EXERCISE OBJECTIVE:
Print the records below exactly, and do not carry over any picture.

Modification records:
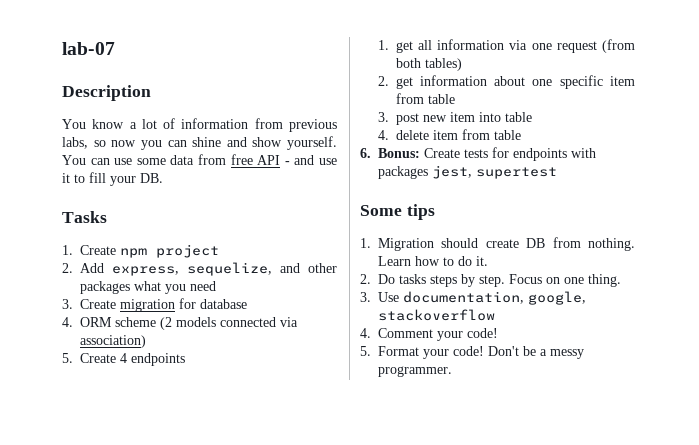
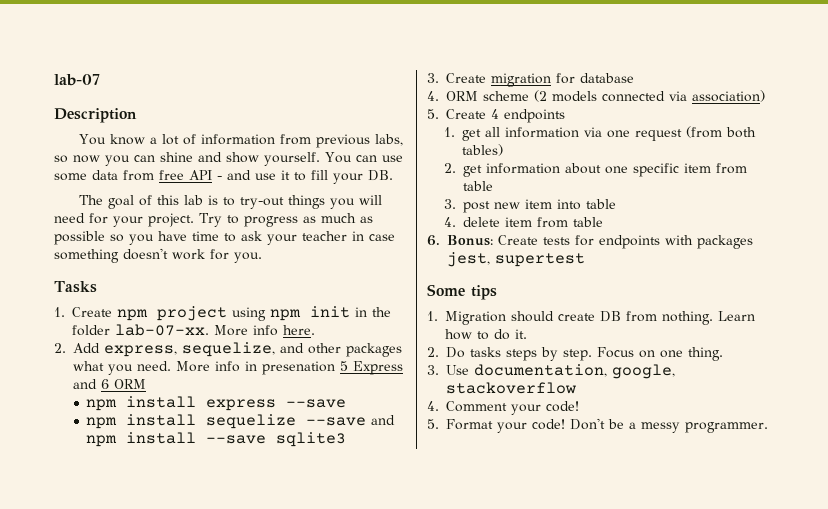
+ The goal of this lab is to try-out things you will need for your project. Try to progress as much as possible so you have time to ask your teacher in case something doesn't work for you.
- 1. Create npm project
+ 1. Create npm project using npm init in the folder lab-07-xx. More info here.
- 2. Add express, sequelize, and other packages what you need
+ 2. Add express, sequelize, and other packages what you need. More info in presenation 5 Express and 6 ORM
+ npm install express --save
+ npm install sequelize --save and npm install --save sqlite3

ANSWER SPACE:
+ The goal of this lab is to try-out things you will need for your project. Try to progress as much as possible so you have time to ask your teacher in case something doesn't work for you.
- 1. Create npm project
+ 1. Create npm project using npm init in the folder lab-07-xx. More info here.
- 2. Add express, sequelize, and other packages what you need
+ 2. Add express, sequelize, and other packages what you need. More info in presenation 5 Express and 6 ORM
+ npm install express --save
+ npm install sequelize --save and npm install --save sqlite3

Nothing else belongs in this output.